* Data for this exercise:
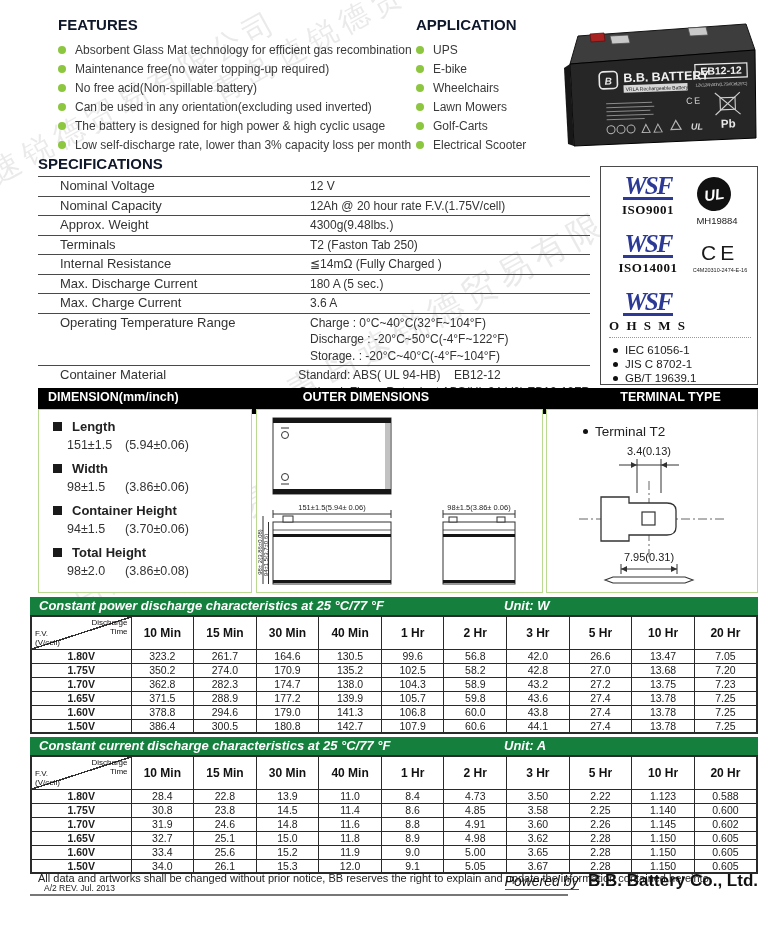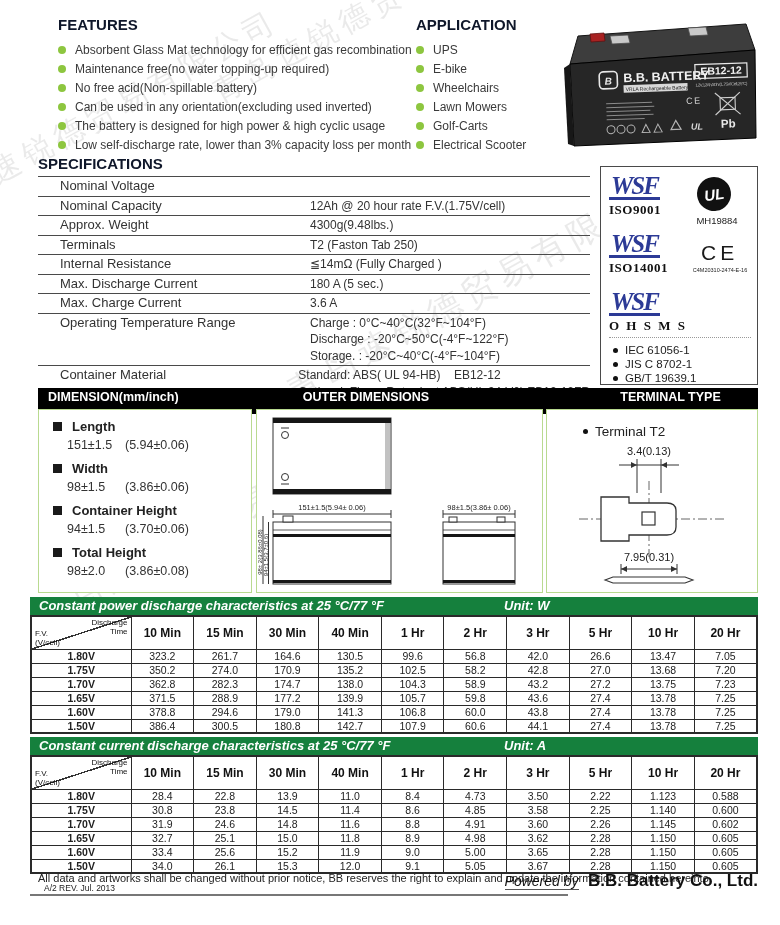"12 V" div.spec-value { html: none -> <div> <div>12 V</div> </div> }
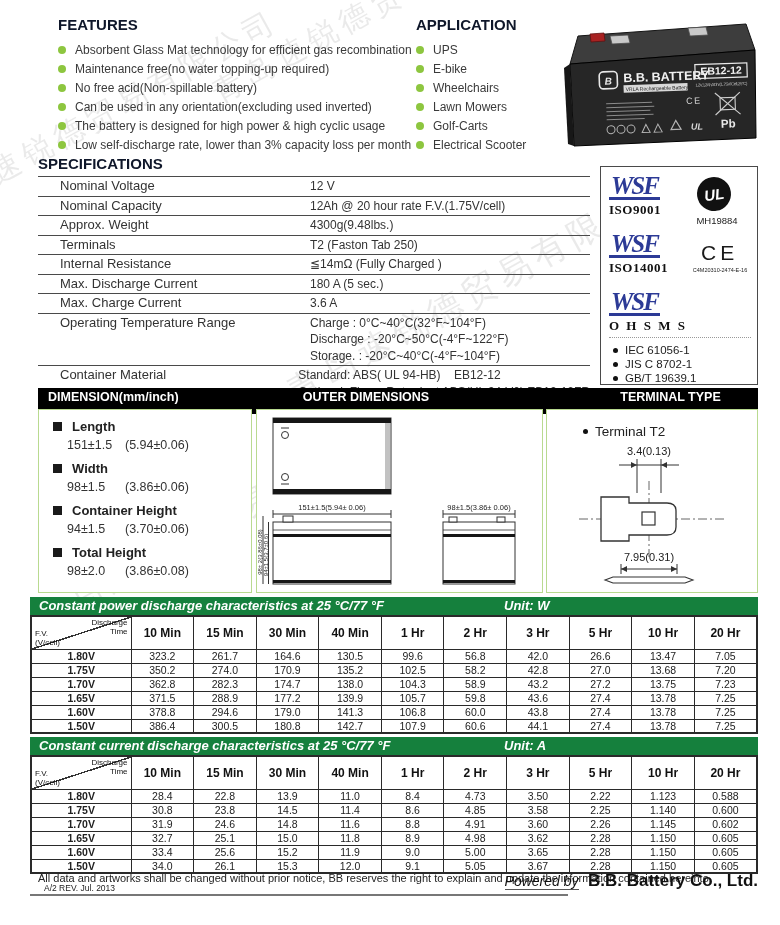"WSF" .wsf-block { text-align: left -> center }
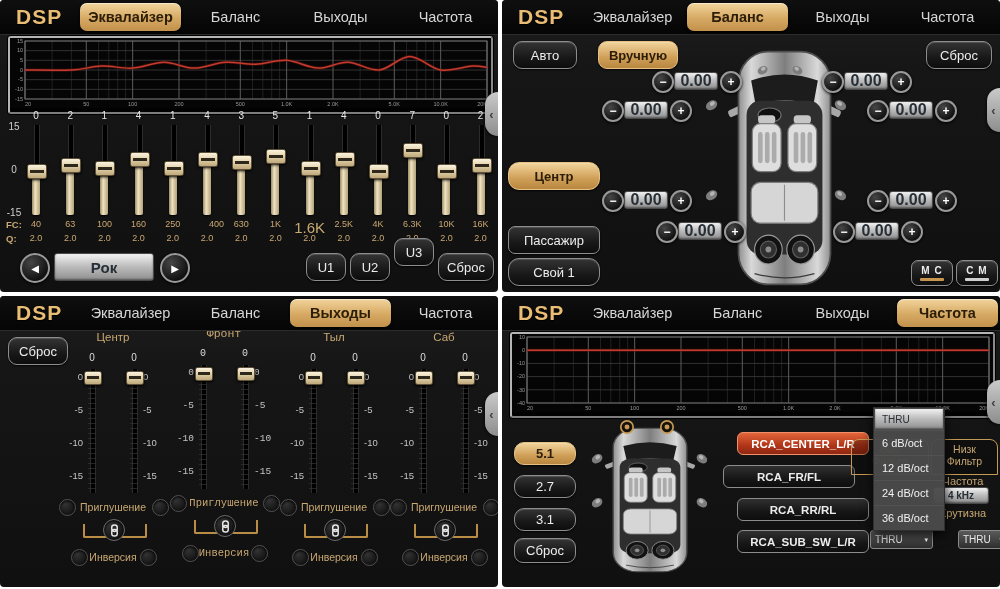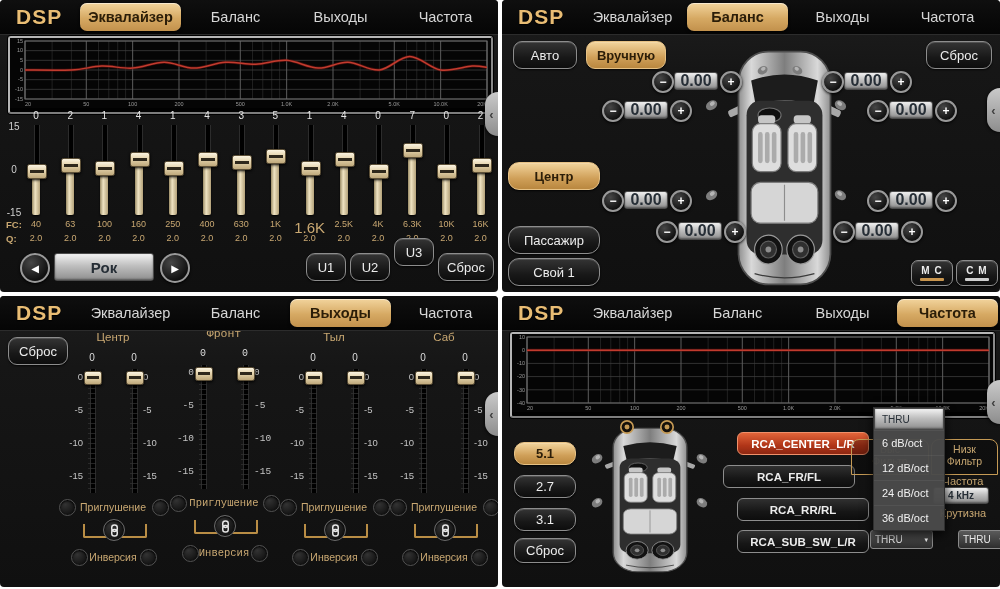"Вручную" div.a { left: 84px -> 96px }
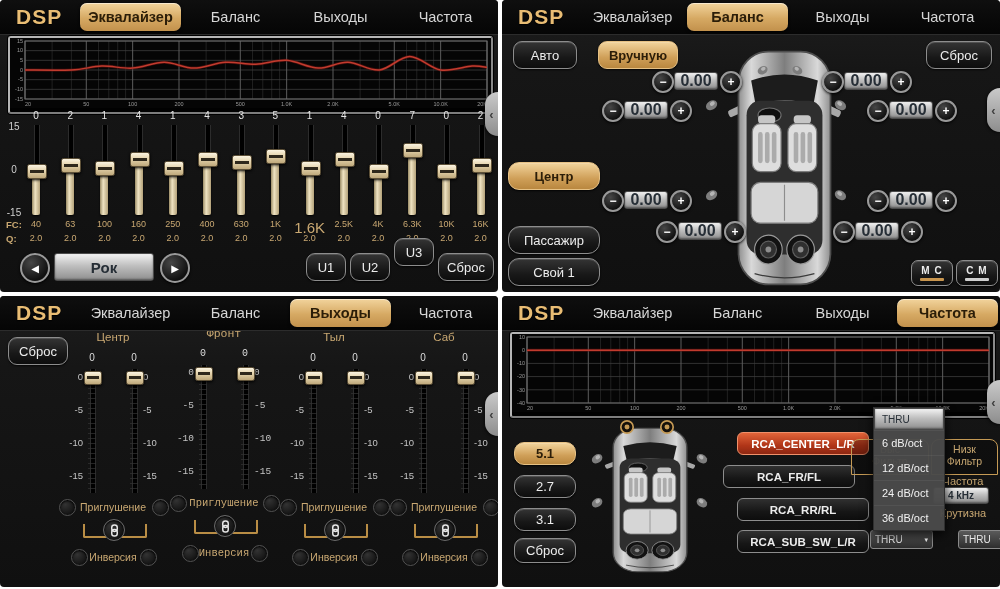"400" div.a { text-align: center -> right }
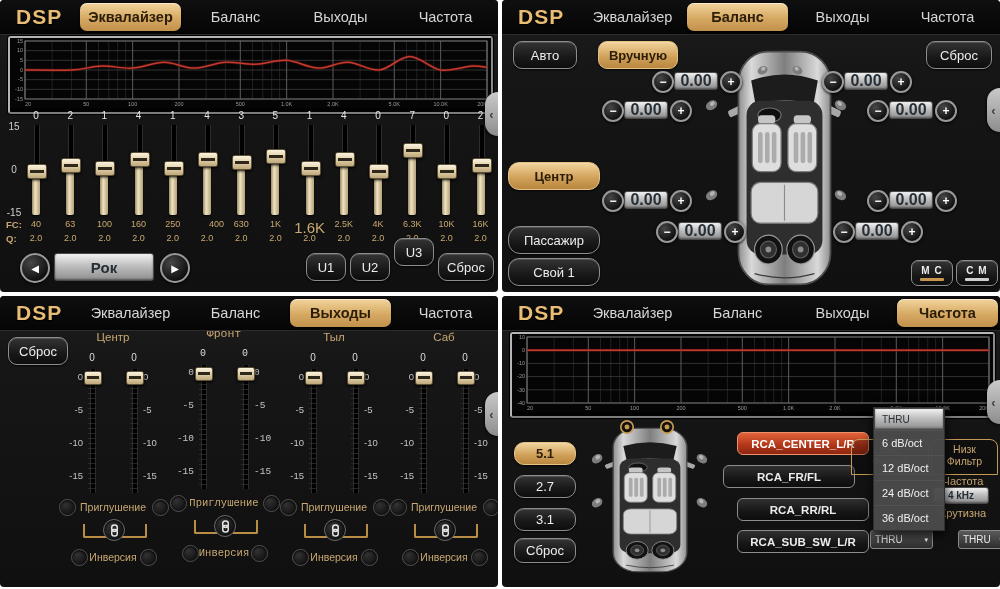"Пассажир" div.a { border-radius: 12px -> 7px }
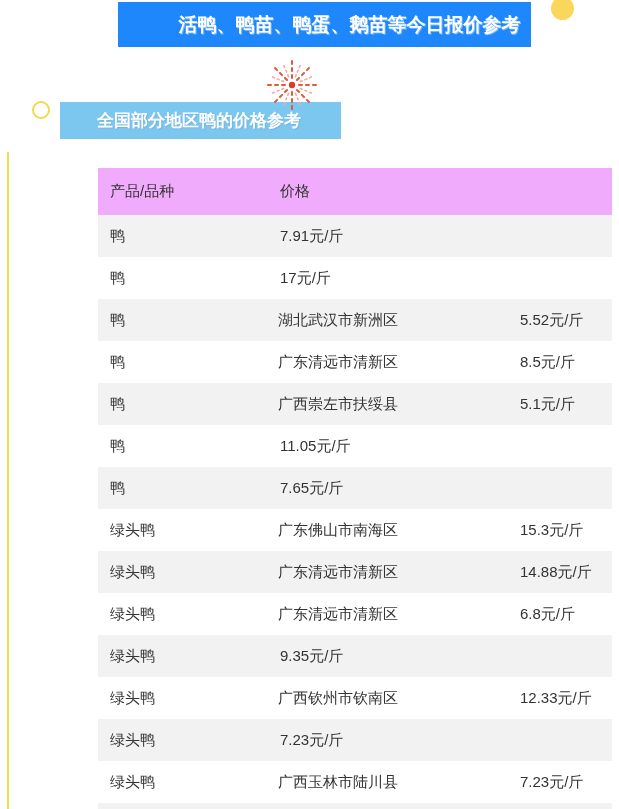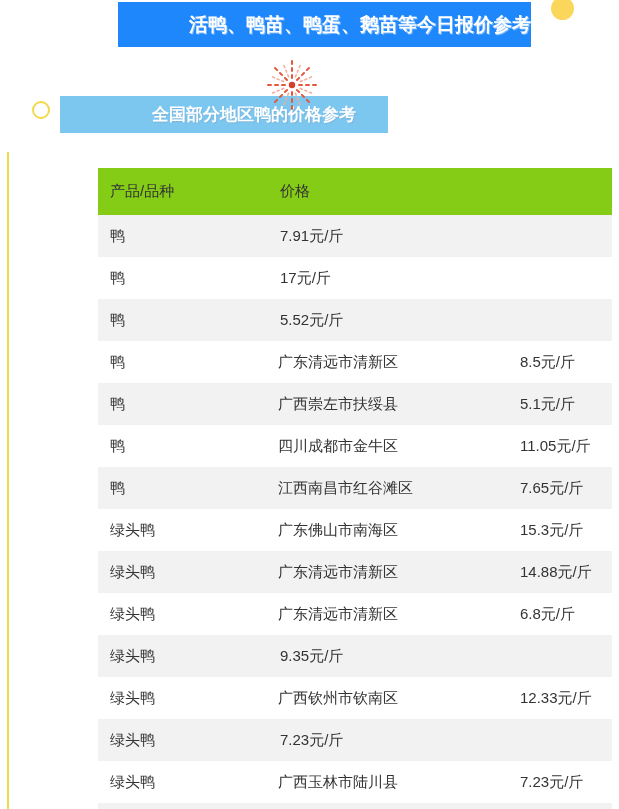"活鸭、鸭苗、鸭蛋、鹅苗等今日报价参考" .banner { justify-content: flex-end -> center }
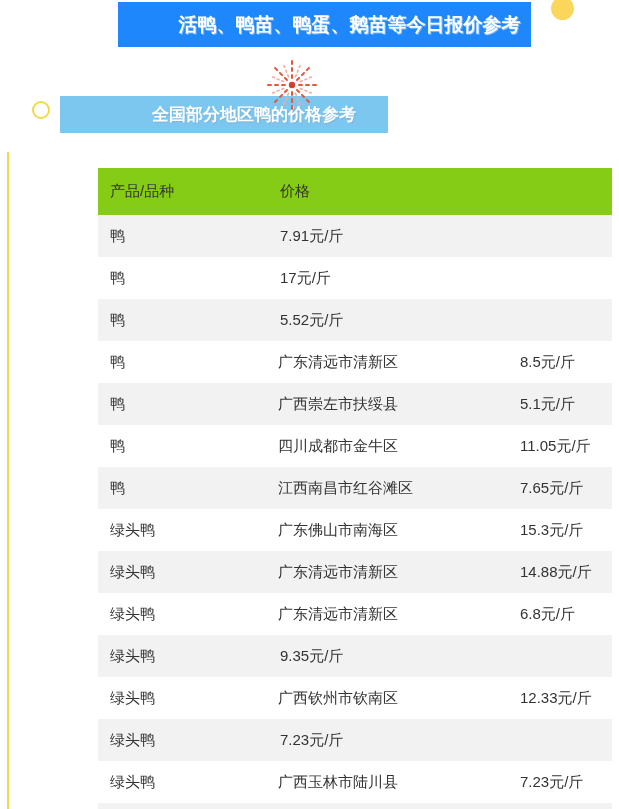"全国部分地区鸭的价格参考" .ribbon { padding-right: 32px -> 40px; top: 96px -> 102px; width: 328px -> 281px }
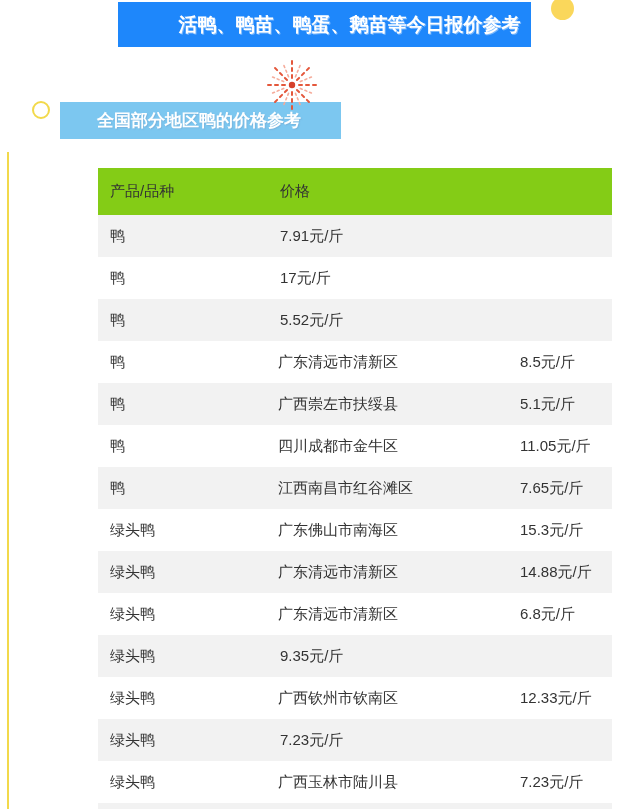"产品/品种" .thead { background: #84cc16 -> #f0abfc }
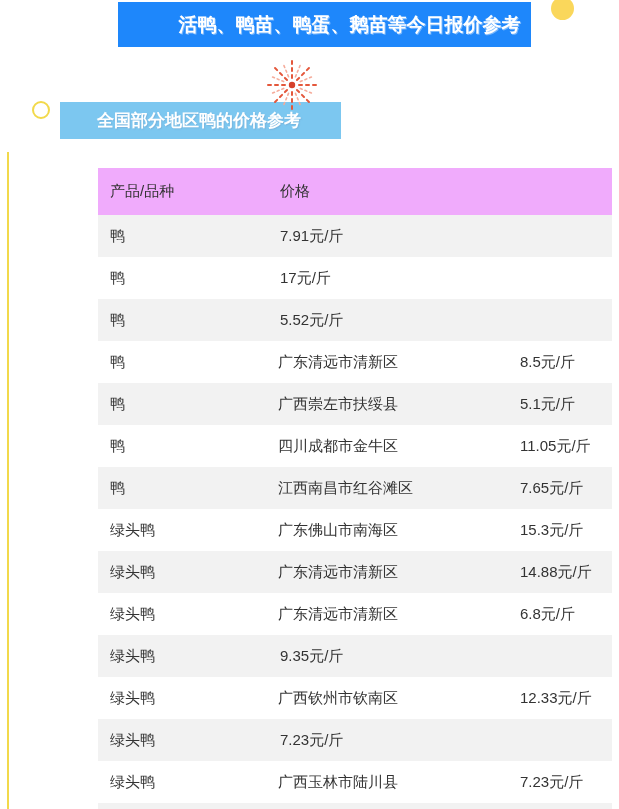"湖北武汉市新洲区" div.cell { html: none -> <div>湖北武汉市新洲区</div> }
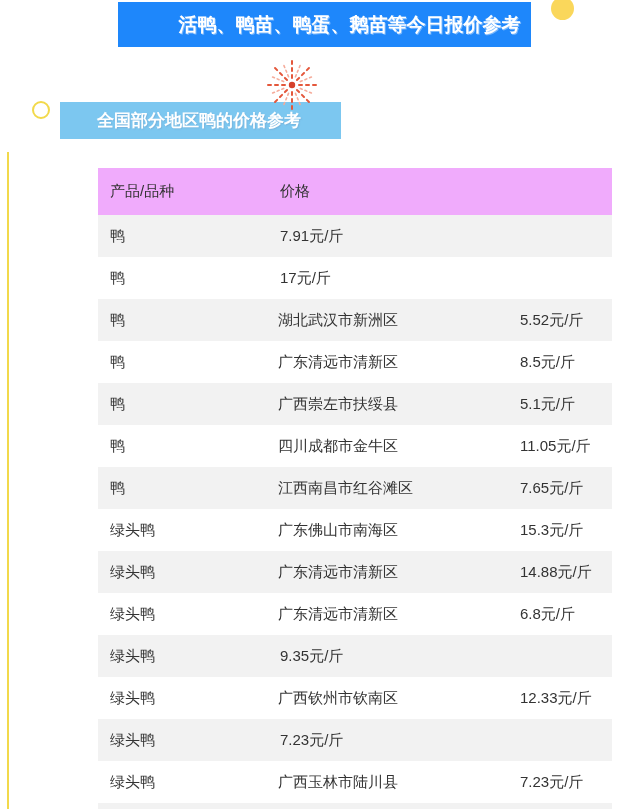"四川成都市金牛区" div.cell { html: <div>四川成都市金牛区</div> -> none }
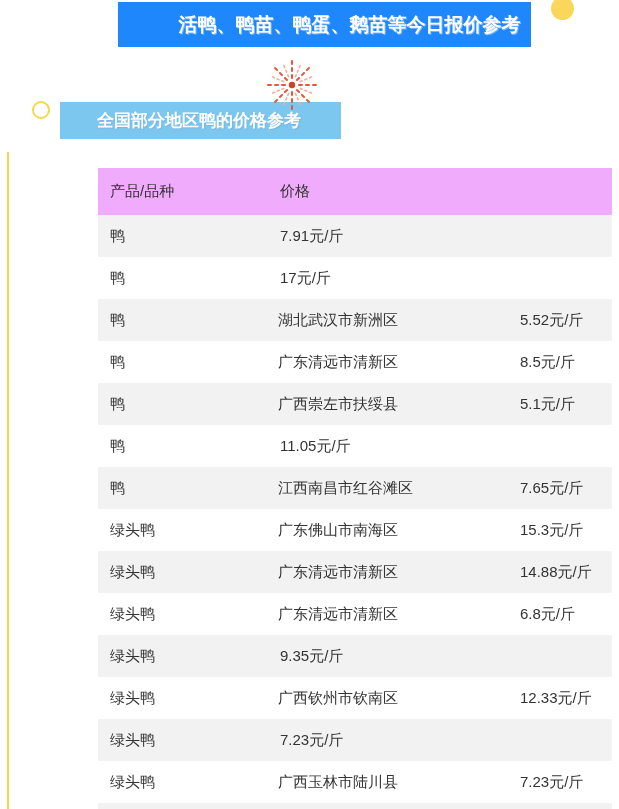"江西南昌市红谷滩区" div.cell { html: <div>江西南昌市红谷滩区</div> -> none }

* Aim of the exercise: Please provide a faithful transcription of all the data, pictures excluded.

* Task answer:
"12 V" div.spec-value { html: none -> <div> <div>12 V</div> </div> }
"WSF" .wsf-block { text-align: left -> center }
"Вручную" div.a { left: 84px -> 96px }
"400" div.a { text-align: center -> right }
"Пассажир" div.a { border-radius: 12px -> 7px }
"活鸭、鸭苗、鸭蛋、鹅苗等今日报价参考" .banner { justify-content: flex-end -> center }
"全国部分地区鸭的价格参考" .ribbon { padding-right: 32px -> 40px; top: 96px -> 102px; width: 328px -> 281px }
"产品/品种" .thead { background: #84cc16 -> #f0abfc }
"湖北武汉市新洲区" div.cell { html: none -> <div>湖北武汉市新洲区</div> }
"四川成都市金牛区" div.cell { html: <div>四川成都市金牛区</div> -> none }
"江西南昌市红谷滩区" div.cell { html: <div>江西南昌市红谷滩区</div> -> none }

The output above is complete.